Activity — Find each line of the material below in which the word "descending" occurs, and return it.

Top of Exercise input

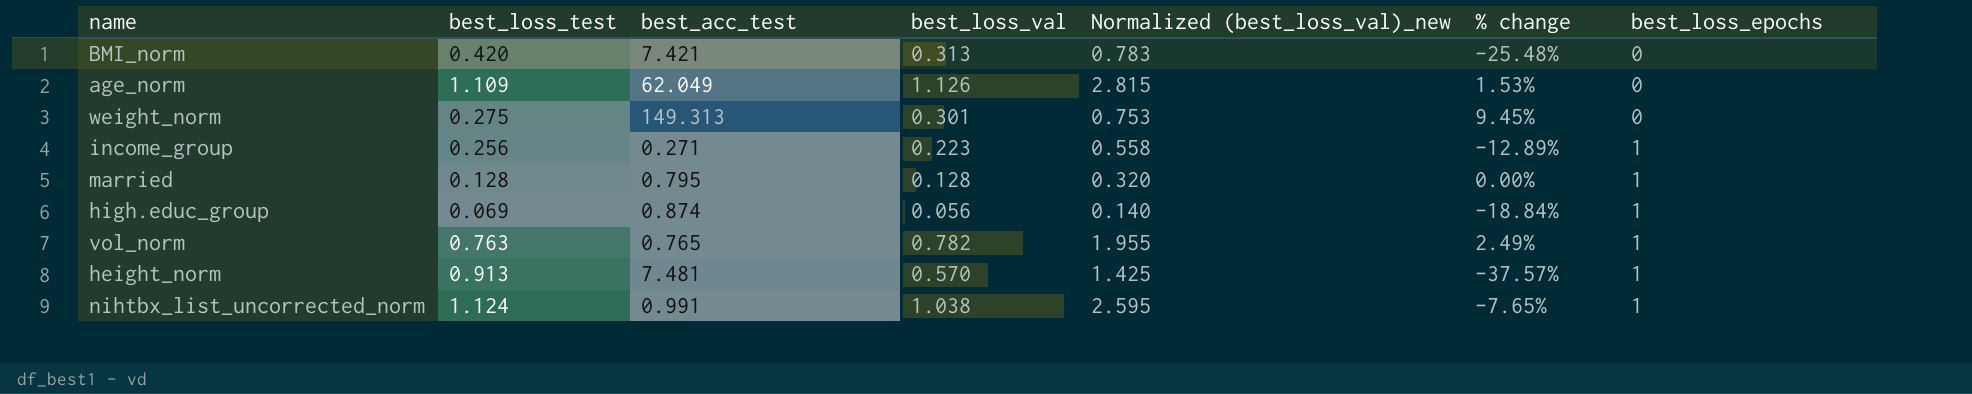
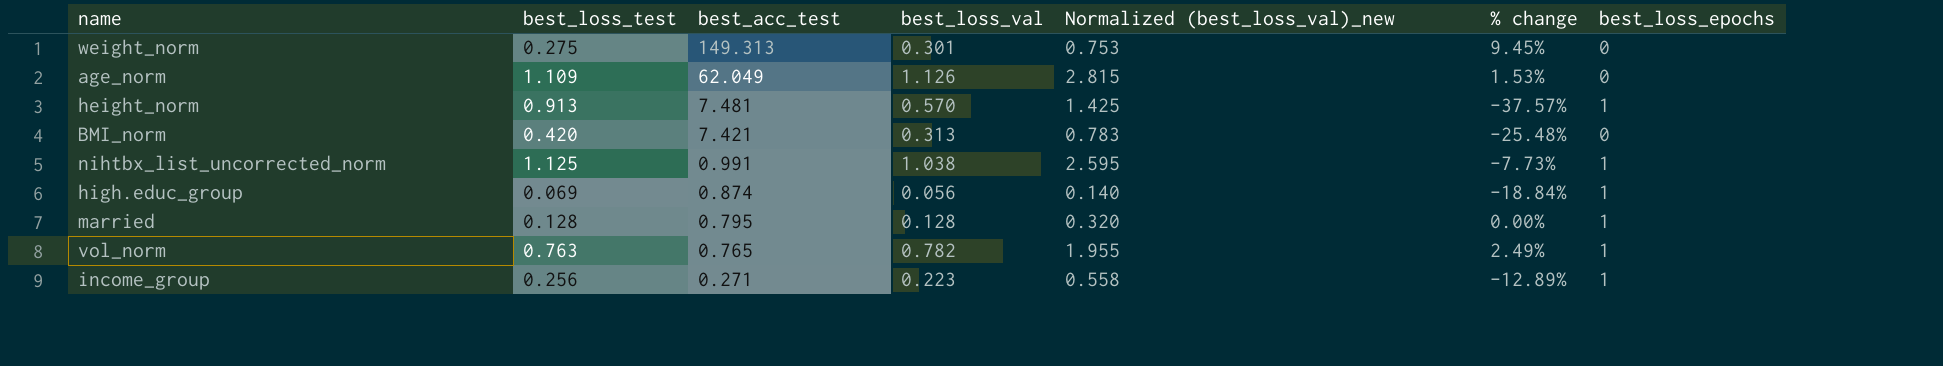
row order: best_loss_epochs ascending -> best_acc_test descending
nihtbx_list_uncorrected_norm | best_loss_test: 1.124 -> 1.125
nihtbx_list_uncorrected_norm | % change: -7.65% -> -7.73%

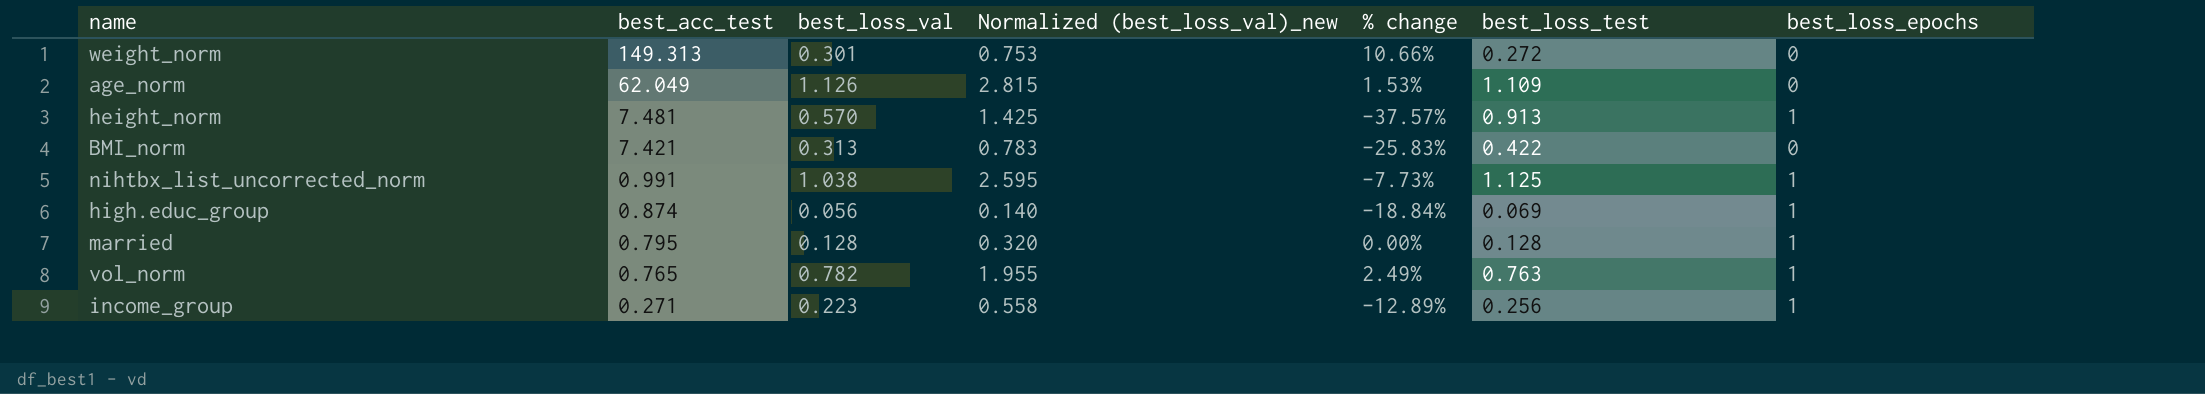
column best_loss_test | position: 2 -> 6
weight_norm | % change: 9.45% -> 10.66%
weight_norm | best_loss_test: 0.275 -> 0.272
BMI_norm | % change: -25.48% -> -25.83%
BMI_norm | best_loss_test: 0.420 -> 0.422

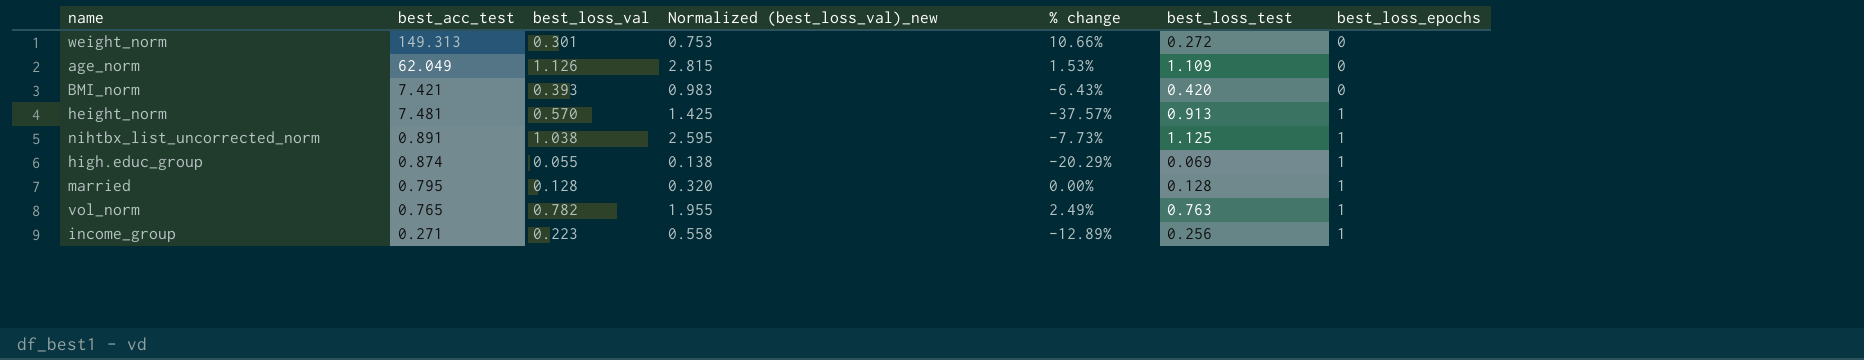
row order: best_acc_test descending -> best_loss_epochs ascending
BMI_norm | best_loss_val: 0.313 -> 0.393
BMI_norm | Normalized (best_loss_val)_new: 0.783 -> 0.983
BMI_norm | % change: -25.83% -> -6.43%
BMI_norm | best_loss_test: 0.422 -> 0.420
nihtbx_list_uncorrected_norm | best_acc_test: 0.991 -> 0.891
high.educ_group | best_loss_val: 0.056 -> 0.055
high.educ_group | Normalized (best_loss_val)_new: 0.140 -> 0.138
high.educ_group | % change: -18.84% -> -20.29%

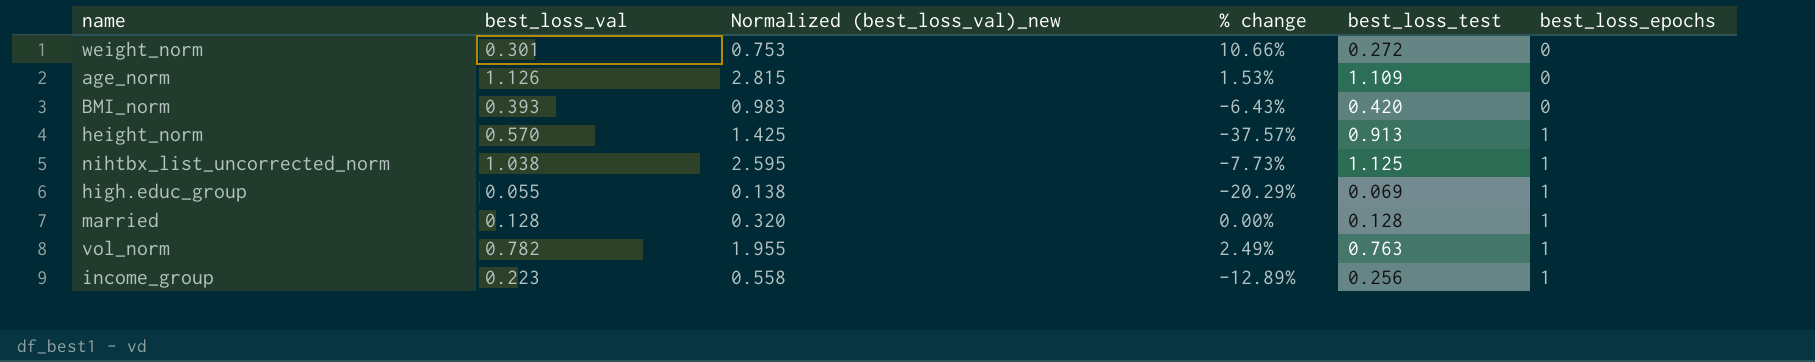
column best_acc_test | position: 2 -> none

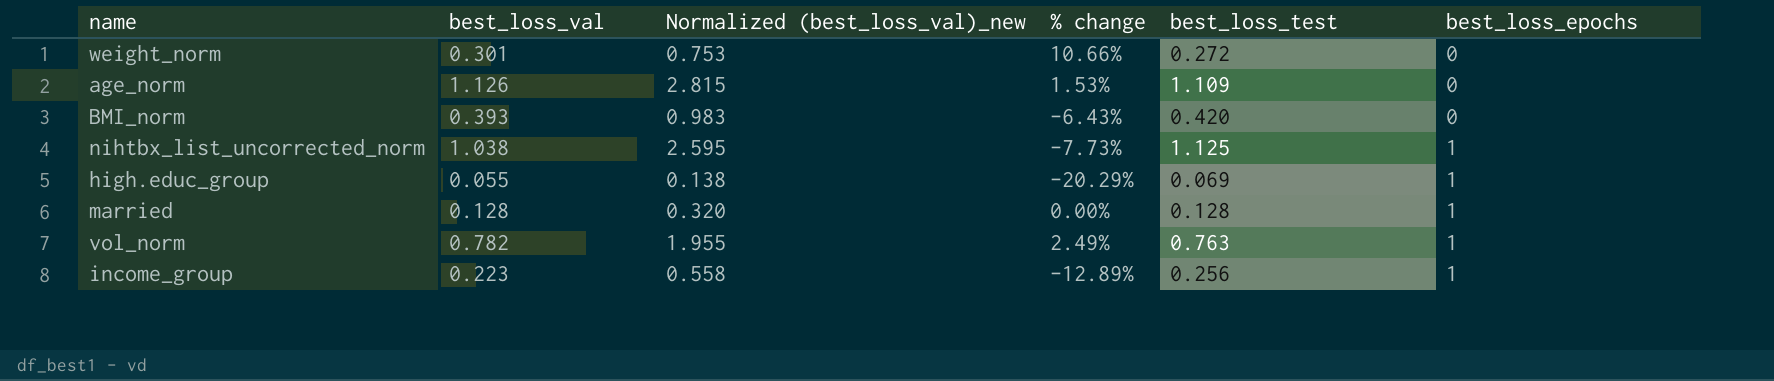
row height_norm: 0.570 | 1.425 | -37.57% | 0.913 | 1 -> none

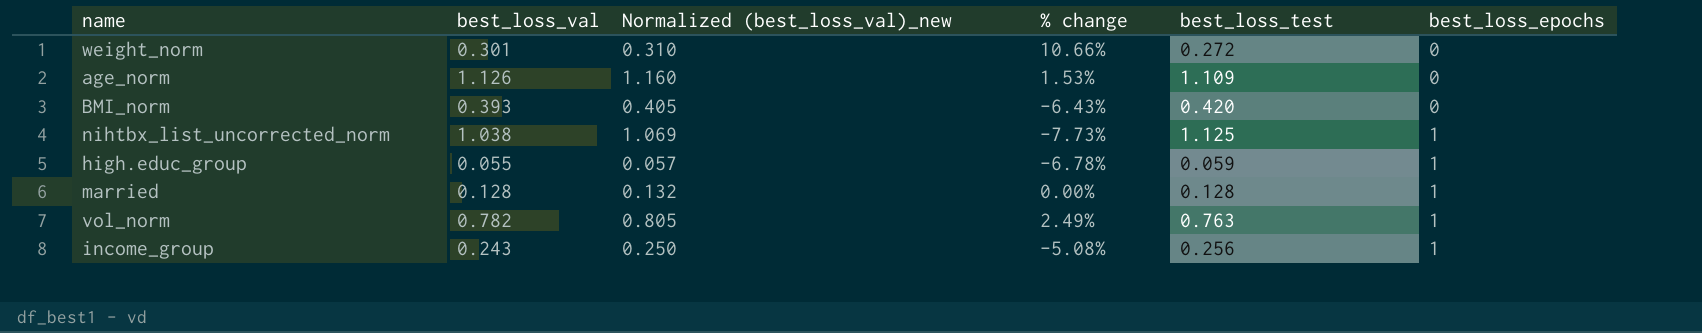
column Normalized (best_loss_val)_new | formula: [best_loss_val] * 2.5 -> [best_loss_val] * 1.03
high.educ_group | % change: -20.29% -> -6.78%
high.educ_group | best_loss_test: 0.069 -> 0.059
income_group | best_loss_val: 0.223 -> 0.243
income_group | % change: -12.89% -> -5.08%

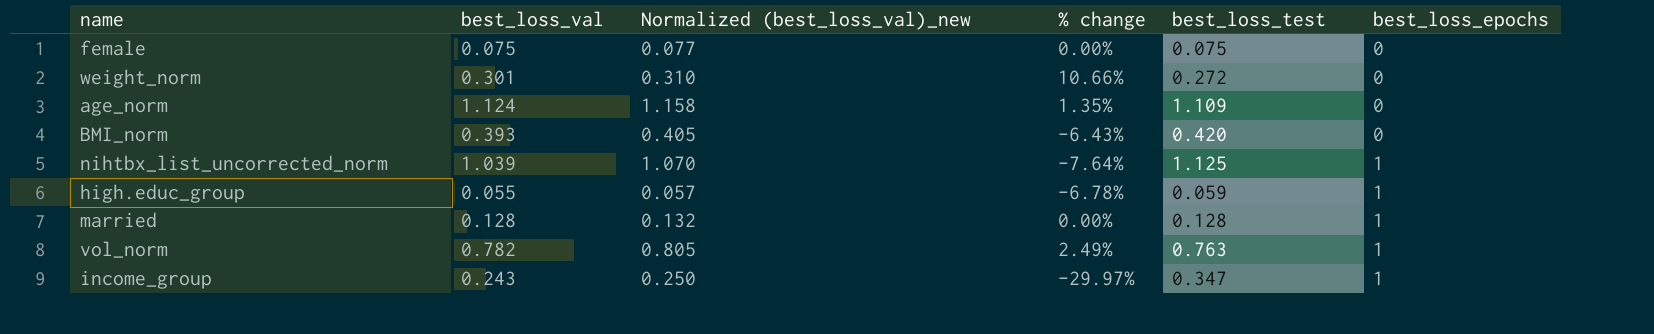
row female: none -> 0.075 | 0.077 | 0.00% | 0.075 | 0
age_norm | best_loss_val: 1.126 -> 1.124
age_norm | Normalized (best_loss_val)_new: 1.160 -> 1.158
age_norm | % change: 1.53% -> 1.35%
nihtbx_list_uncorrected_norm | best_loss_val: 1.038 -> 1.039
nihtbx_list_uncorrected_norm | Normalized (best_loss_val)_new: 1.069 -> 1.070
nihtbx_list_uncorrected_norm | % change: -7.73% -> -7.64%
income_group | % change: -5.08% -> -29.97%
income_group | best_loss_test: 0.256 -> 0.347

Bottom of Exercise input

Solution to this problem —
row order: best_loss_epochs ascending -> best_acc_test descending
row order: best_acc_test descending -> best_loss_epochs ascending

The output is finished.